Reputation: 2460
I am using Casperjs to Login in my Amazon Account and retrieve some data.
But once in a while I get Captchas on the login. So casperjs display to me the captcha and I manually return the solution so it can submit the form.
The problem is that CasperJS gets immediately another captcha, this time it's more difficult. I resolve this too, but another captcha appears... and so on indefinitely...
I don't do anything special, just some casperjs fill and click. Casperjs loads in the page an external js file with the captcha solution, and then submit.
I am sure that the right captcha is submited. How can Amazon be so sure to trap me in an infinite loop?
Upvotes: 1
Views: 994
Reputation: 2108
Unfortunately this is not an exact science, so probably there is no such thing as a general, durable solution. Amazon.com uses different techniques to check if you are a robot, including browser fingerprinting, cookie challenges and user behavior profiling (mouse movements and so on).
I would try first to randomize some part of the user agent, only to see if that works. And I would also try a full headless browser like Chromium, using Selenium to allow the script to talk with it.
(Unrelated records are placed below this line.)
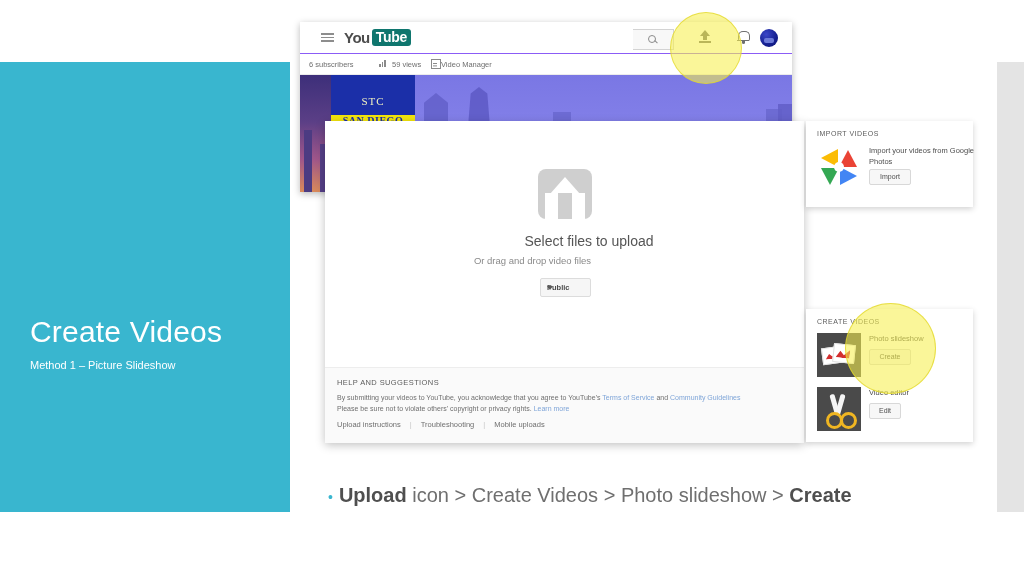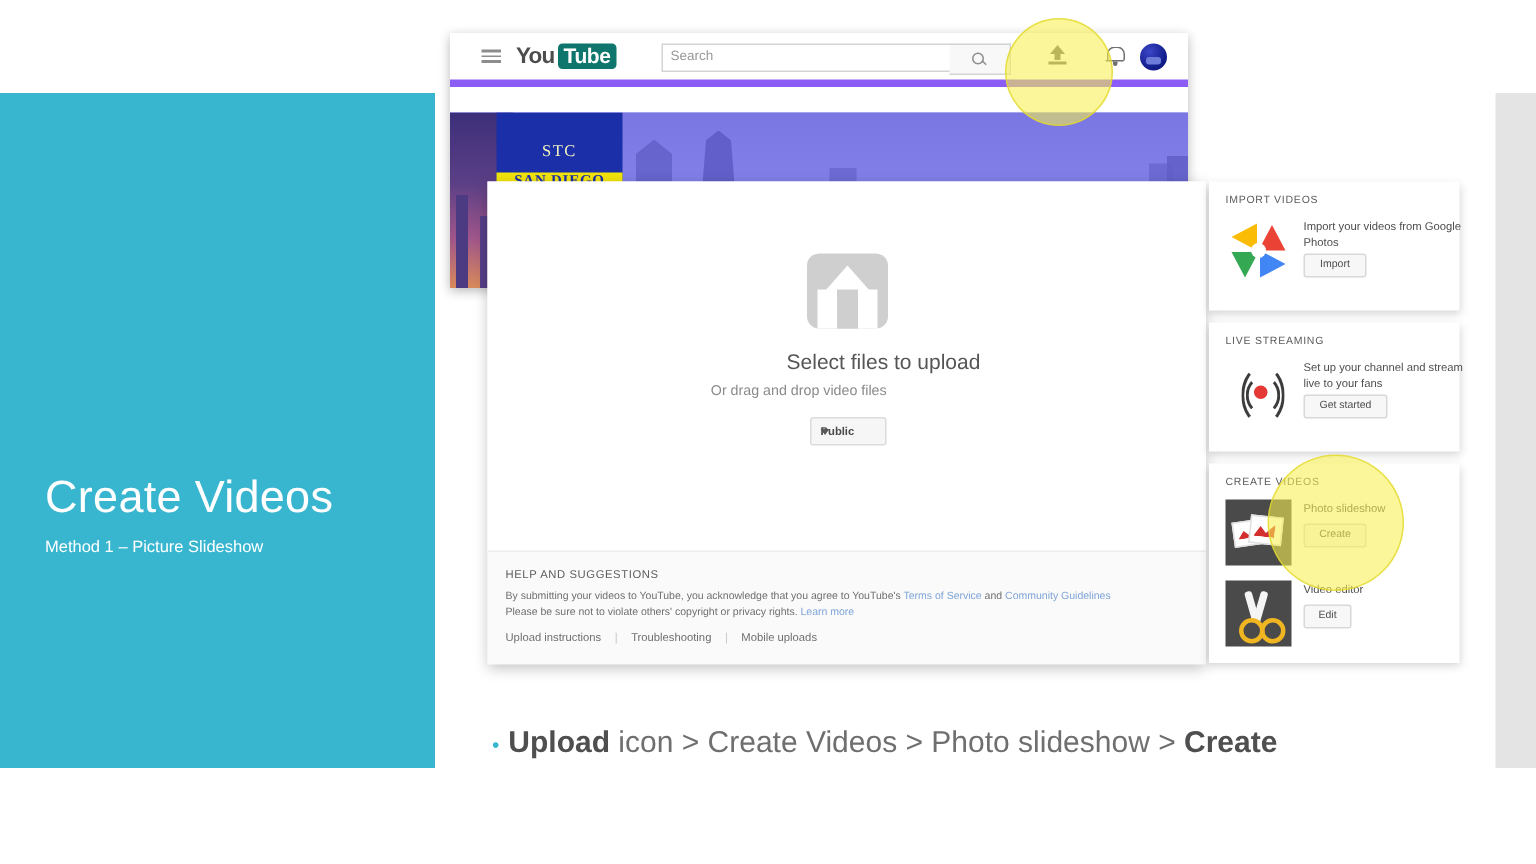--- a/index.html
+++ b/index.html
@@ -175,42 +175,50 @@
           <i></i>
           <i></i>
           <i></i>
         </div>
 
       <div class="yt-logo">
         <span class="you">You</span>
         <span class="tube">Tube</span>
       </div>
 
-      <div class="yt-search">
-        <span>Search</span>
-      </div>
       <div class="yt-searchbtn">
         <span class="mag"></span>
       </div>
 
       <div class="upload-btn">
         <span class="arw"></span>
           <span class="stm"></span>
           <span class="bar"></span>
       </div>
 
       <div class="bell">
         <span class="body"></span>
           <span class="base"></span>
           <span class="clap"></span>
       </div>
 
       <div class="avatar"></div>
     </div>
 
+    <div class="yt-substrip">
+      <div class="sub-item sub-subs">6 subscribers</div>
+      <div class="bars-ico">
+          <i></i>
+          <i></i>
+          <i></i>
+        </div>
+      <div class="sub-item sub-views">59 views</div>
+      <div class="vm-ico"></div>
+      <div class="sub-item sub-vm">Video Manager</div>
+    </div>
 
     <div class="yt-banner">
       <div class="sky"></div>
       <div class="bldg t1"></div>
         <div class="bldg t2"></div>
         <div class="bldg t3"></div>
       <div class="bldg t4"></div>
         <div class="bldg t5"></div>
       <div class="left-photo"></div>
       <div class="stc-box">
@@ -268,36 +276,20 @@
                 <span class="pw d"></span>
               <span class="pw-ctr"></span>
             </div>
           </div>
           <div class="rtxt">Import your videos from Google Photos</div>
           <div class="minibtn" style="left:52px;top:24px;width:40px;">Import</div>
         </div>
       </div>
     </div>
 
-    <div class="card c2">
-      <div class="card-head">LIVE STREAMING</div>
-      <div class="card-body">
-        <div class="row">
-          <div class="thumb">
-            <div class="live-ico">
-              <span class="arc a1"></span>
-                <span class="arc a2"></span>
-                <span class="dot"></span>
-            </div>
-          </div>
-          <div class="rtxt">Set up your channel and stream live to your fans</div>
-          <div class="minibtn" style="left:52px;top:24px;width:54px;">Get started</div>
-        </div>
-      </div>
-    </div>
 
     <div class="card c3">
       <div class="card-head">CREATE VIDEOS</div>
       <div class="card-body">
         <div class="row">
           <div class="thumb">
             <div class="slide-ico">
               <span class="ph ph1"></span>
                 <span class="m1"></span>
               <span class="ph ph2"></span>

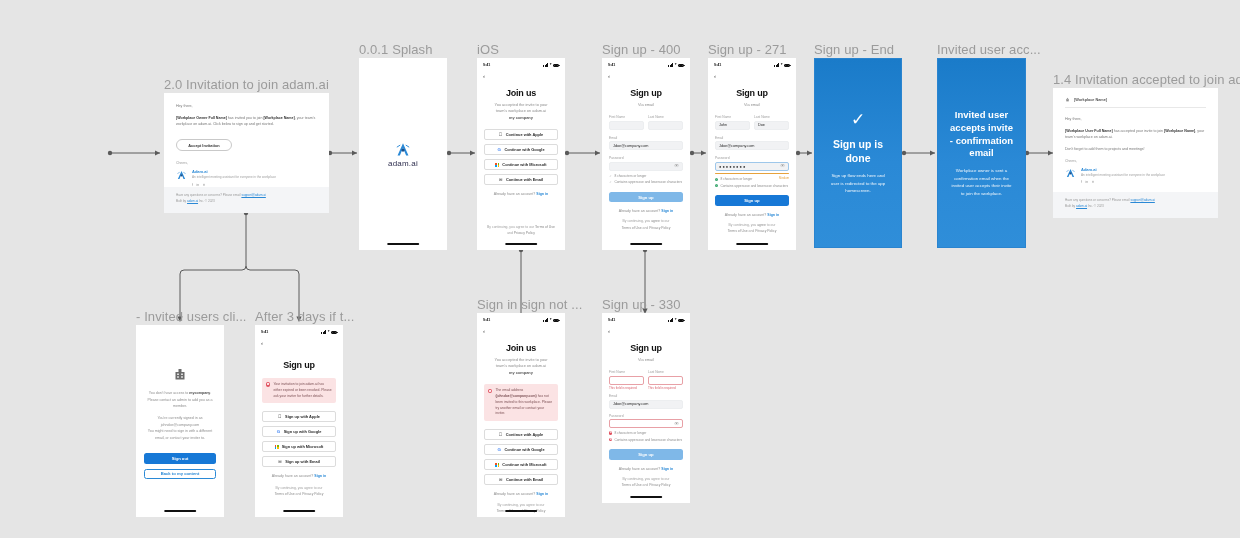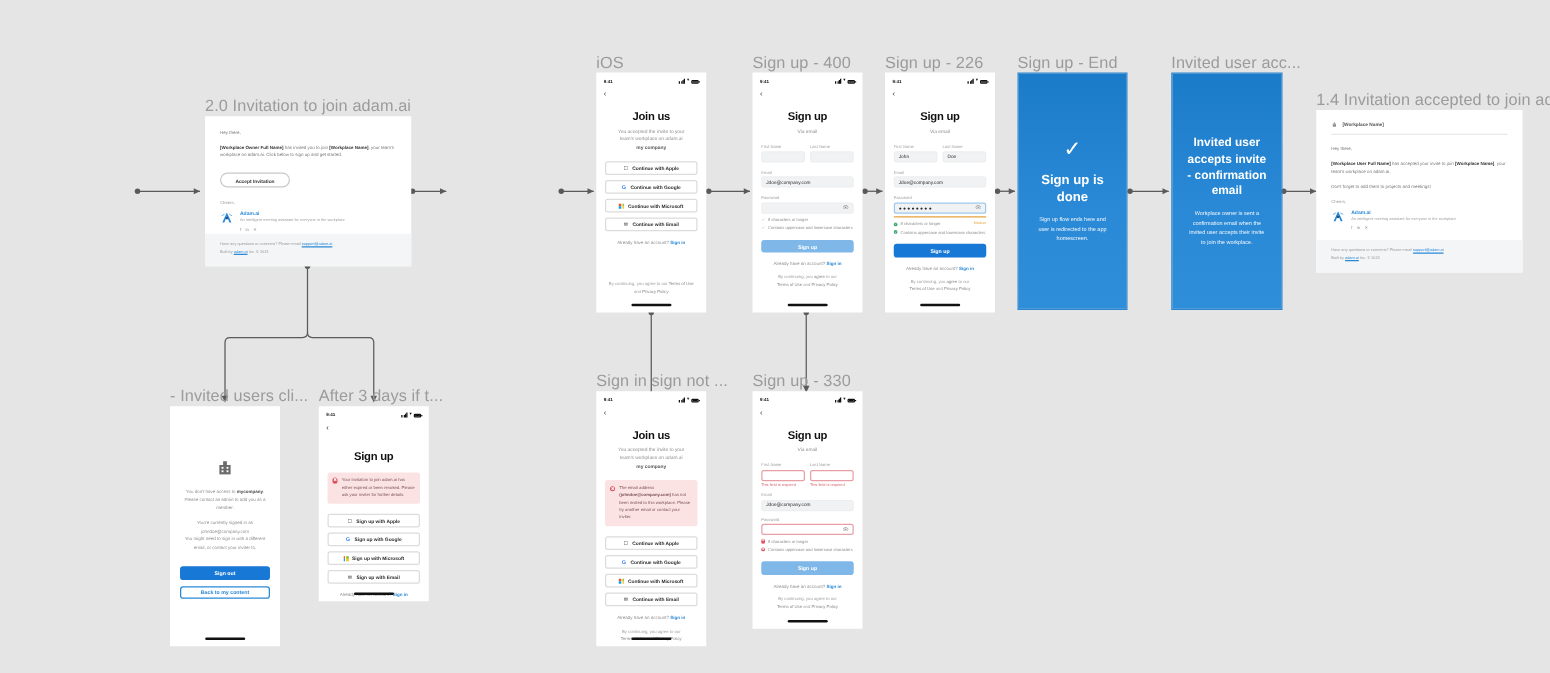--- a/index.html
+++ b/index.html
@@ -256,20 +256,34 @@
         </div>
         <div class="e-foot-line">
           <span>Built by</span>
           <a>adam.ai</a>
           <span>Inc. © 2023</span>
         </div>
       </div>
     </div>
   </div>
 
+  <div class="frame" style="left:359px;top:58px;width:88px;height:192px;">
+    <div class="frame-label big">0.0.1 Splash</div>
+    <div class="phone">
+      <div class="splash">
+        <svg class="splash-logo" viewBox="0 0 24 22">
+          <path d="M12 3 L19.5 20 L16.3 20 L12 9.6 L7.7 20 L4.5 20 Z" fill="#2a89d6"></path>
+          <circle cx="12" cy="12.5" r="2.2" fill="#1b4f8a"></circle>
+          <path d="M3.5 8.5 L8.2 5.6 M20.5 8.5 L15.8 5.6" stroke="#2a89d6" stroke-width="1.3" fill="none"></path>
+        </svg>
+        <div class="splash-name">adam.ai</div>
+      </div>
+      <div class="homebar"></div>
+    </div>
+  </div>
 
   <div class="frame" style="left:477px;top:58px;width:88px;height:192px;">
     <div class="frame-label big">iOS</div>
     <div class="phone">
       <div class="statusbar">
         <div class="sb-time">9:41</div>
         <div class="sb-icons">
           <div class="sb-bars">
               <i></i>
               <i></i>
@@ -393,21 +407,21 @@
           <b>Terms of Use</b>
           <span>and</span>
           <b>Privacy Policy</b>
         </div>
       </div>
       <div class="homebar"></div>
     </div>
   </div>
 
   <div class="frame" style="left:708px;top:58px;width:88px;height:192px;">
-    <div class="frame-label big">Sign up - 226</div>
+    <div class="frame-label big">Sign up - 271</div>
     <div class="phone">
       <div class="statusbar">
         <div class="sb-time">9:41</div>
         <div class="sb-icons">
           <div class="sb-bars">
               <i></i>
               <i></i>
               <i></i>
               <i></i>
             </div>
@@ -565,21 +579,21 @@
         </div>
       </div>
       <div style="padding:0 8px;position:absolute;bottom:38px;left:0;right:0;">
         <div class="cta solid">Sign out</div>
         <div class="cta outline" style="margin-top:5px;">Back to my content</div>
       </div>
       <div class="homebar"></div>
     </div>
   </div>
 
-  <div class="frame" style="left:255px;top:325px;width:88px;height:156px;">
+  <div class="frame" style="left:255px;top:325px;width:88px;height:192px;">
     <div class="frame-label big">After 3 days if t...</div>
     <div class="phone">
       <div class="statusbar">
         <div class="sb-time">9:41</div>
         <div class="sb-icons">
           <div class="sb-bars">
               <i></i>
               <i></i>
               <i></i>
               <i></i>

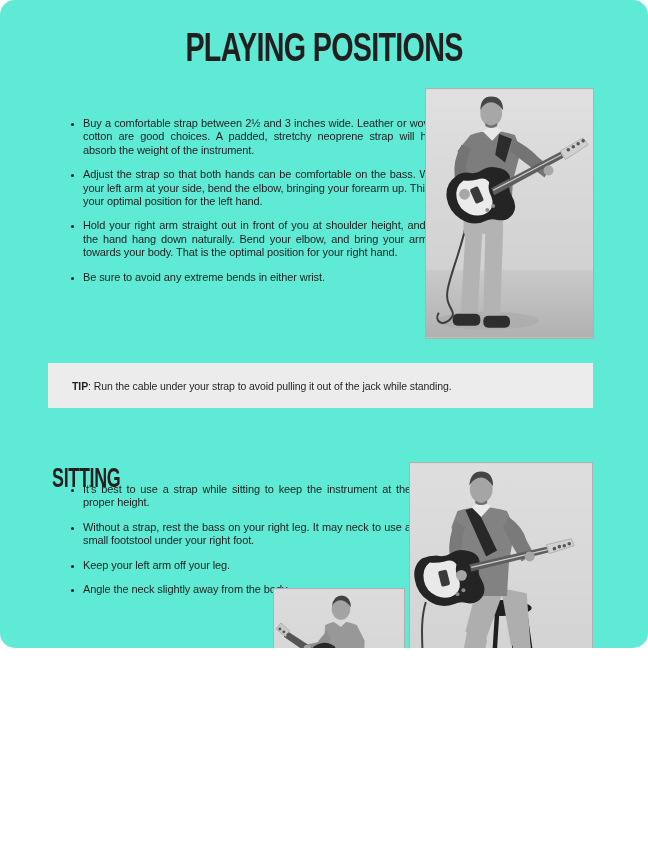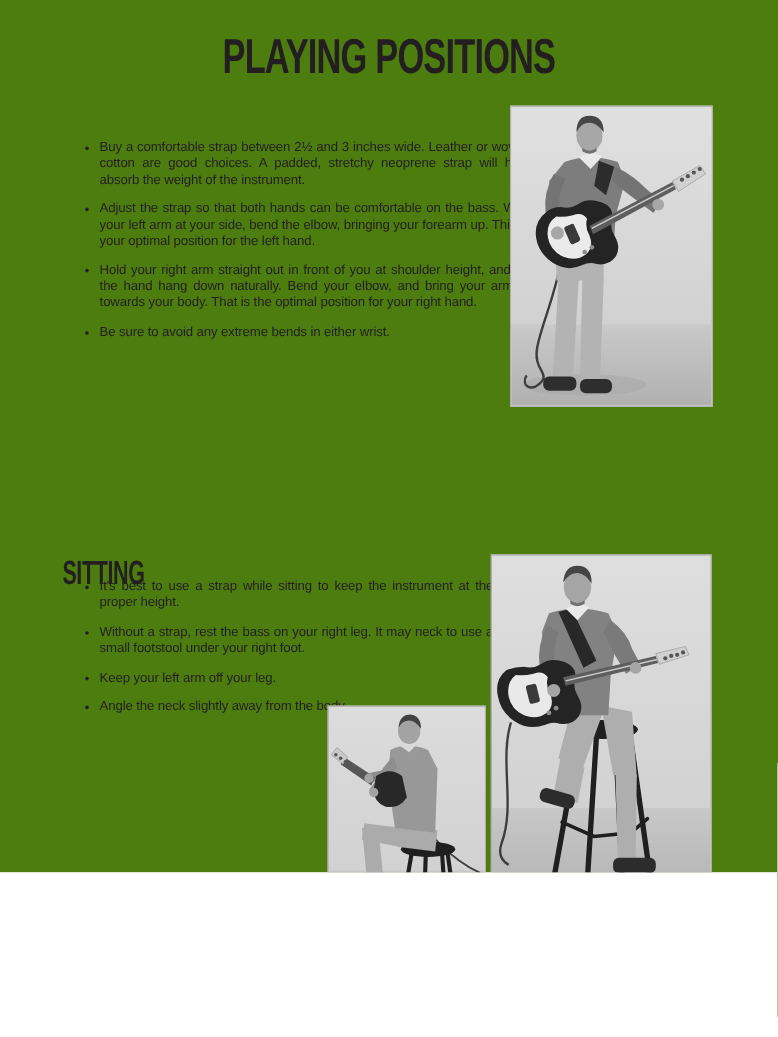--- a/index.html
+++ b/index.html
@@ -1,18 +1,18 @@
 <!DOCTYPE html>
 <html><head>
 <meta charset="utf-8">
 <style>
   html,body{margin:0;padding:0;background:#ffffff;}
   .page{
-    position:relative;width:648px;height:727px;background:#4d7c0f;overflow:hidden;
-    font-family:"Liberation Sans",sans-serif;color:#231f20;
+    position:relative;width:648px;height:648px;background:#5eead4;overflow:hidden;
+    font-family:"Liberation Sans",sans-serif;color:#231f20;border-radius:15px;
   }
   .page-title{
     position:absolute;top:25px;left:0;width:648px;text-align:center;
     font-size:41px;line-height:44px;font-weight:bold;white-space:nowrap;
   }
   .page-title .condensed{display:inline-block;transform:scaleX(0.70);transform-origin:50% 50%;letter-spacing:-1px;}
   .section-heading{
     position:absolute;left:52px;font-size:28px;line-height:28px;font-weight:bold;white-space:nowrap;
   }
   .section-heading .condensed{display:inline-block;transform:scaleX(0.64);transform-origin:0 50%;letter-spacing:-0.5px;}
@@ -101,20 +101,25 @@
         <circle cx="144" cy="61" r="1.8" fill="#565656"></circle>
         <circle cx="149" cy="58" r="1.8" fill="#565656"></circle>
         <circle cx="154" cy="55" r="1.8" fill="#565656"></circle>
         <circle cx="159" cy="52" r="1.8" fill="#565656"></circle>
       </g>
       <circle cx="124" cy="82" r="5" fill="#a7a7a7"></circle>
       <circle cx="39" cy="106" r="5.5" fill="#a7a7a7"></circle>
     </svg>
   </div>
 
+  <div class="tip-box">
+    <div class="tip-line">
+      <span class="tip-label">TIP</span><span>: Run the cable under your strap to avoid pulling it out of the jack while standing.</span>
+    </div>
+  </div>
 
   <div class="section-heading heading-sitting">
     <span class="condensed">SITTING</span>
   </div>
 
   <ul class="bullets sitting-bullets">
     <li>It's best to use a strap while sitting to keep the instrument at the proper height.</li>
     <li>Without a strap, rest the bass on your right leg. It may neck to use a small footstool under your right foot.</li>
     <li>Keep your left arm off your leg.</li>
     <li>Angle the neck slightly away from the body.</li>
Can I ask how frequently are you trying to crawl your account? I think it shouldn't be a big deal if you are doing that one a day or so.
Upvotes: 0
Reputation: 1089
Consider how it looks from their point of view. They can tell a robot is accessing your account based on mouse and keyboard interactions. A human will scan the page and move their mouse randomly while searching for the login buttons. Your script jumps directly to clicking the selector.
When a captcha appears, you fill it in. This does not prove you are a human. This simply proves that your robot can alert you to a captcha for a human to fill in. The rest of the interactions are all done by a robot, and Amazon is fully aware of this. You can answer as many captchas as you like, but the interactions to get this far are still going to be flagged as a robot.
You may want to go down a different route, like having a cookie to start a CasperJS session with your account already logged in. Alternatively, does Amazon provide any sort of API to pull out the value you're interested in?
They're blocking your robot out of geniune love and concern, if that makes you feel any better!
Upvotes: 0